Kiedy funkcjonariusze podjeżdżali do nich celem wylegitymowania, jeden z mężczyzn odrzucił od siebie na chodnik woreczek foliowy. Po sprawdzeniu obu mężczyzn okazało się, iż każdy z nich ma po kilka woreczków z zielonym suszem. Tester narkotykowy nie pozostawił żadnych złudzeń. W środku znajdowała się marihuana, której waga łącznie wyniosła, u każdego, prawie po 5 gram. Mężczyzn w wieku 17 i 18 lat, uczniów brzeskich szkół średnich, zatrzymano. Przyznali się do stawianych im zarzutów. Jeden z zatrzymanych był już wcześniej znany brzeskim policjantom. Za popełnione przestępstwo grozi im kara pozbawienia wolności do lat 3.

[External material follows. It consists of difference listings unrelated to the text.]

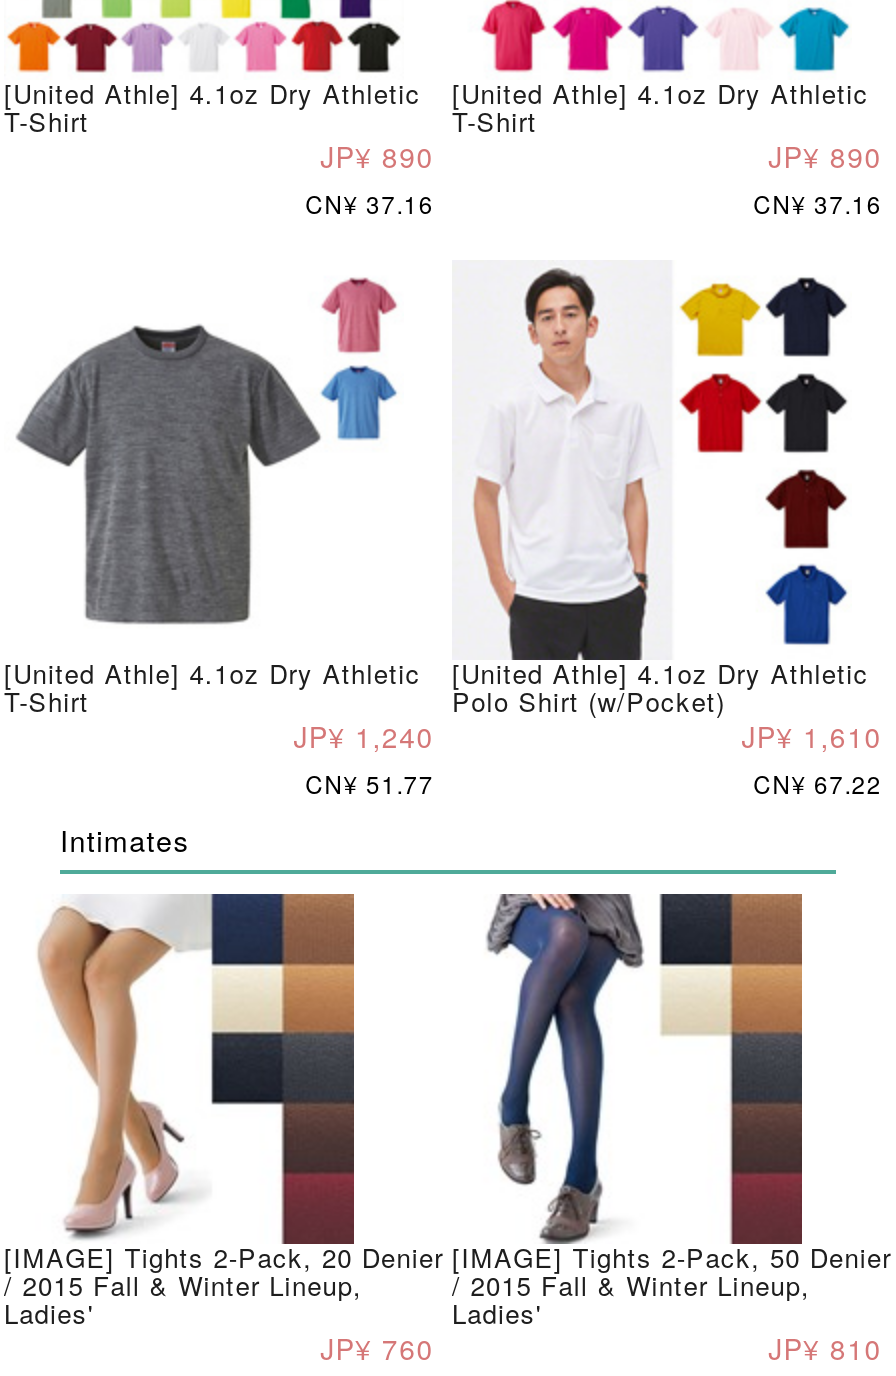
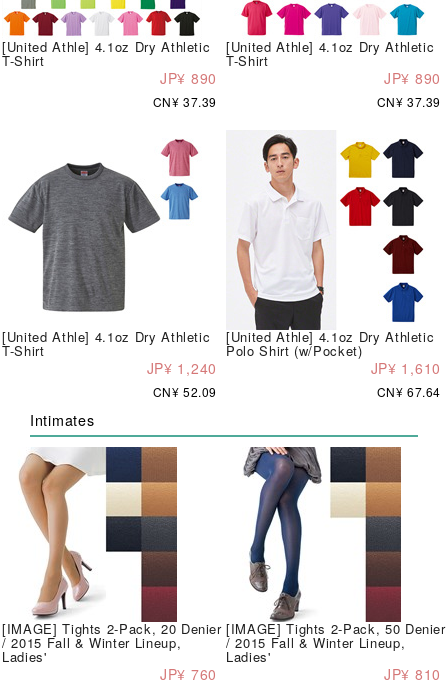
- CN¥ 37.16
+ CN¥ 37.39

- CN¥ 37.16
+ CN¥ 37.39

- CN¥ 51.77
+ CN¥ 52.09

- CN¥ 67.22
+ CN¥ 67.64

! Na złodzieju czapka gore, Uderz w stół a norzyce się odezwą – polskie przysłowa potrafią czasem trafnie oddać całą sytuację.
BOMBA W LEWINIE
W sobotę 9 kwietnia w Lewinie Brzeskim policjanci z miejscowej komendy zostali powiadomieni o leżącej w okolicach mostu bombie. Na szczęście nie były to żadne Bin Ladeny, a pocisk artyleryjski 45 mm przeciwpancerny z okresu II. wojny światowej. Odkrycia dokonał łowiący ryby w pobliżu mostu wędkarz. Na miejsce został wezwany patrol rozminowania z II. Batalionu Ratownictwa Inżynieryjnego z Brzegu. – Zabezpieczyliśmy, a następnie zniszczyliśmy pocisk. Każde takie znalezisko niesie ze sobą zagrożenie, dlatego nie należy samemu zbliżać się do niewybuchów – powiedział starszy chorąży Piotr Kańduła, rzecznik prasowy II. BRI.
! Dobrze, że tego znaleziska nie dokonali złomiarze. Przypuszczam, że istniałoby duże prawdopodobieństwo, iż taką bombkę przez całe miasto, na metalowym wózeczku do skupu by pchali.